The modern-day movement of NoSQL that we are concerned with revolves around IT giants like Facebook, Google and Amazon, and their need for a database that can scale with the enormous amounts of data they were producing. Of course, the buzzword for this has evolved into what is known as big data, of which NoSQL is a huge part. (To learn more, read The Evolution of Big Data.)
Without getting too specific about the dates, in the 2000s, but especially the last half of the decade, nearly every major web company was involved in NoSQL in one way or another, with database management systems such as BigTable, CouchDB, Amazon Dynamo, MongoDB, Cassandra and Hadoop, among many, many others (see a history here, and a great listing here). What kicked off the NoSQL name was its use by a Rackspace employee by the name of Eric Evans in 2009. He used the name for a meetup regarding "open source, distributed, non-relational databases." After that, the name just stuck.
Why Use NoSQL?
Why do we use NoSQL at all when we have our good, old RDBMSs? The answer is, in some cases, a RDBMS does not suffice, while in others it is overkill. Here are a few drawbacks to relational databases that can make NoSQL a better solution:
- An application might need to store data in a hierarchical network or tree structure.
- You might just want to store the elements of the application in a persistent storage consistently, but RDBMS can be pretty expensive in terms of cost and resources.
- NoSQL fits best when the application entities need a query capability in them.
- RDBMS might fail if you are working on a distributed database or on a cloud-based application for availability and durability.
- NoSQL does not require a rigid schema definition or the storage of metadata to supplement the existing data.
The key thing to understand is that there was a need driven by the massive amounts of data and the change in how databases were required. As the web got more social, it wasn't just about reads, but writes, and how to scale that. In these instances, NoSQL is superior to a more traditional RDBMS.
The Bottom Line on NoSQL
Following in the footsteps of internet giants, many companies and organizations that deal with massive chunks of data are using NoSQL along with their existing DBMSs for higher performance and efficiency. If you are dealing with high-volume web applications, you'll probably need a strong understanding of NoSQL.

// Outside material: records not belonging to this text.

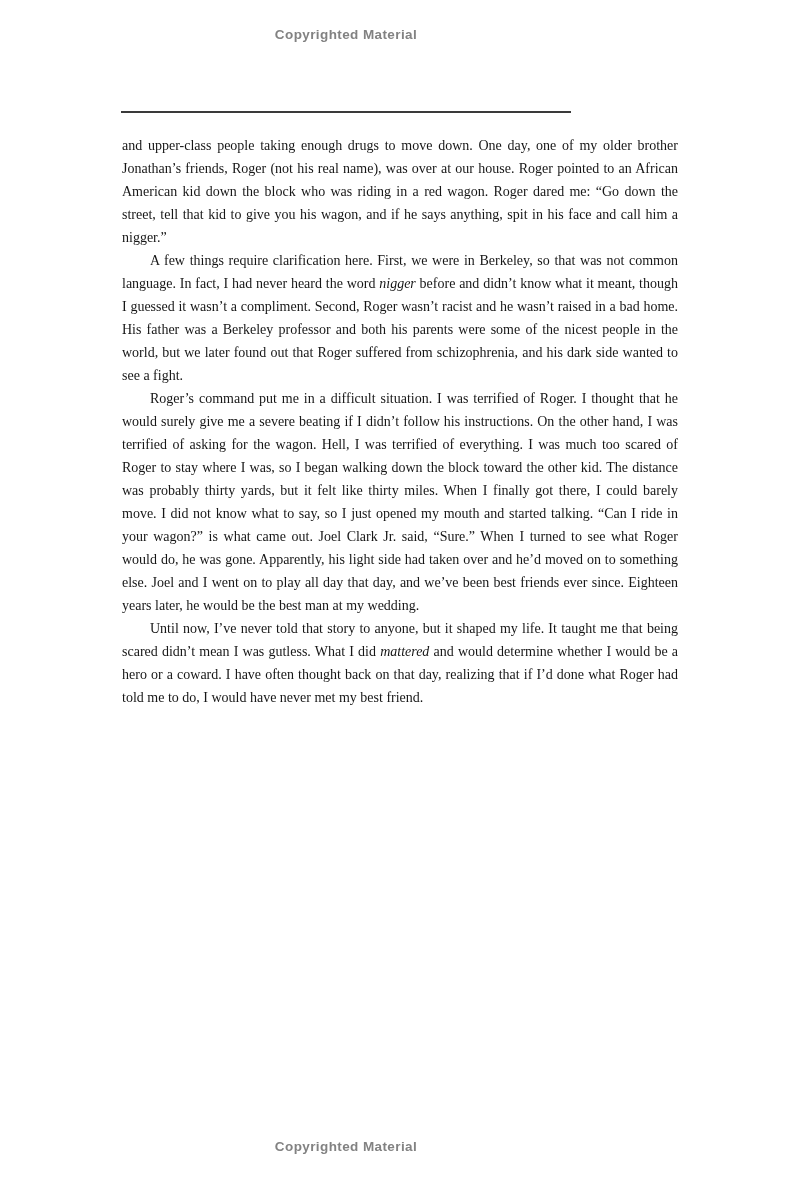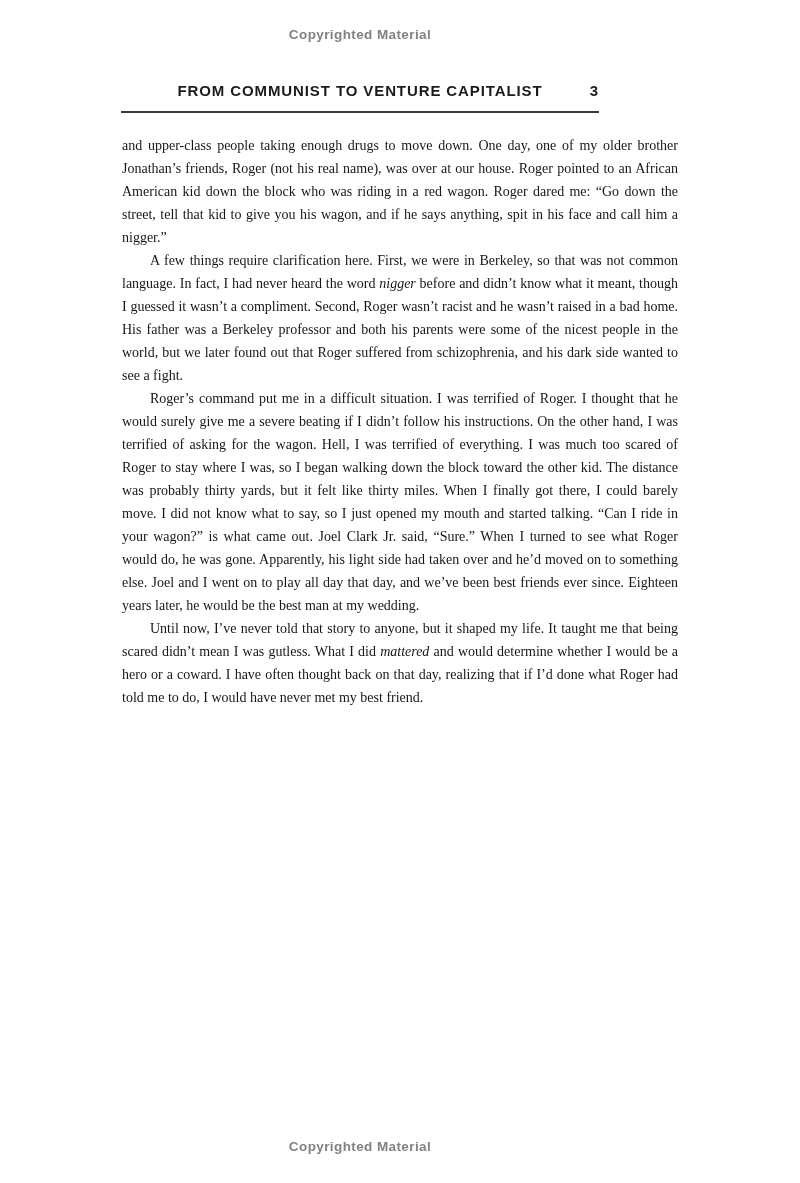"Copyrighted Material" .page { padding-left: 28px -> none }
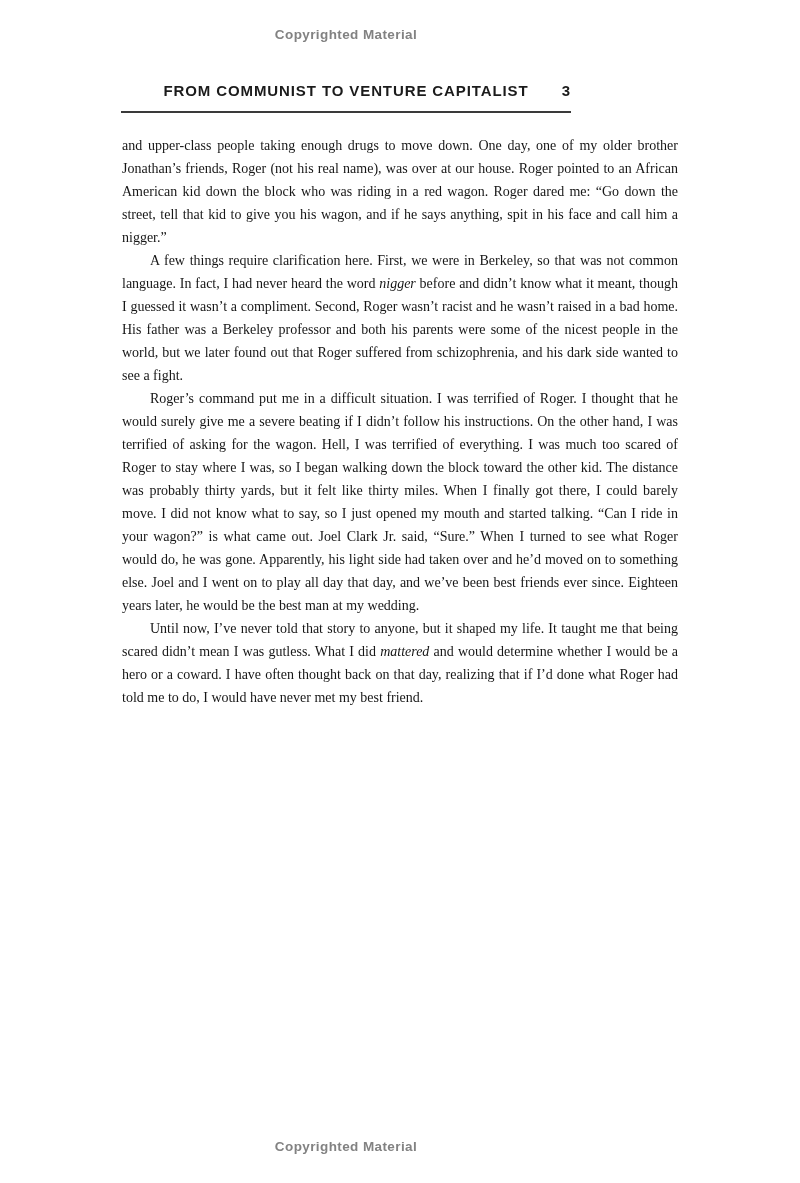"FROM COMMUNIST TO VENTURE CAPITALIST" div.running-header { html: <div> <div>FROM COMMUNIST TO VENTURE CAPITALIST</div> <div>3</div> </div> -> none }
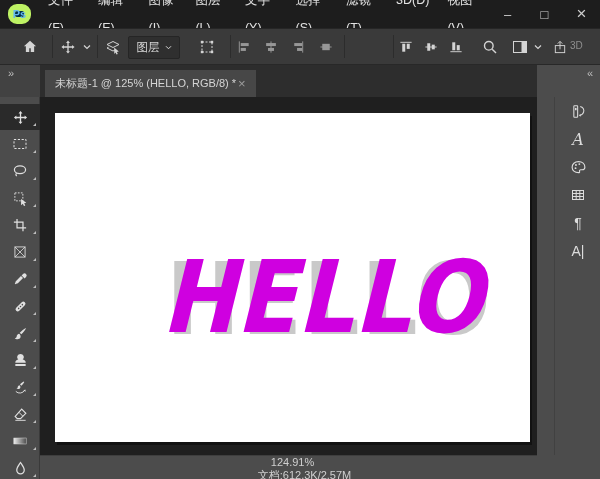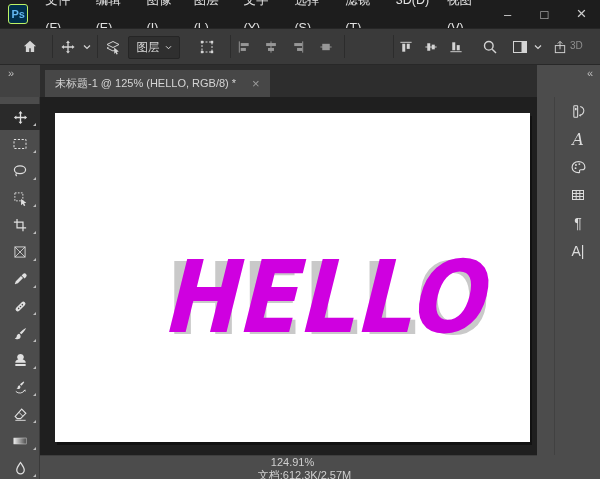"Ps" .ps-logo { border: 1px solid #bef264 -> 7px solid #bef264; border-radius: 3px -> 9px }
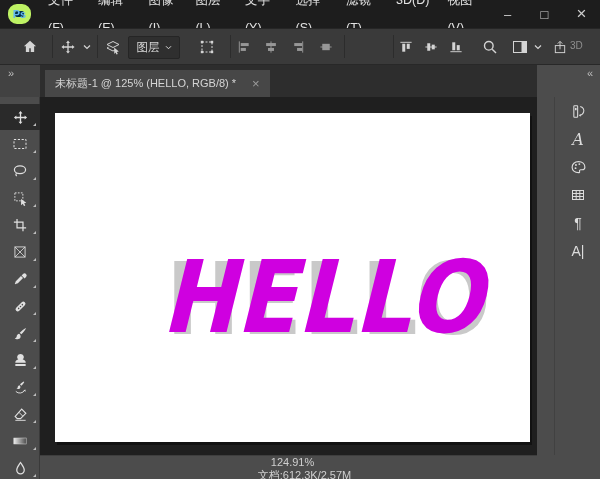"未标题-1 @ 125% (HELLO, RGB/8)" .tab { gap: 16px -> 2px }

For smaller organizations, the value of NoSQL isn't quite as strong, especially since there are serious challenges in terms of implementing it, including lack of support, expertise, administration, analytics and business intelligence. The fact of the matter is that the average small business isn't generating petabytes of data every day. That said, NoSQL's popularity is growing, and is likely to continue to be an increasingly important tool and skill for database managers, so it doesn't hurt to at least know the basics.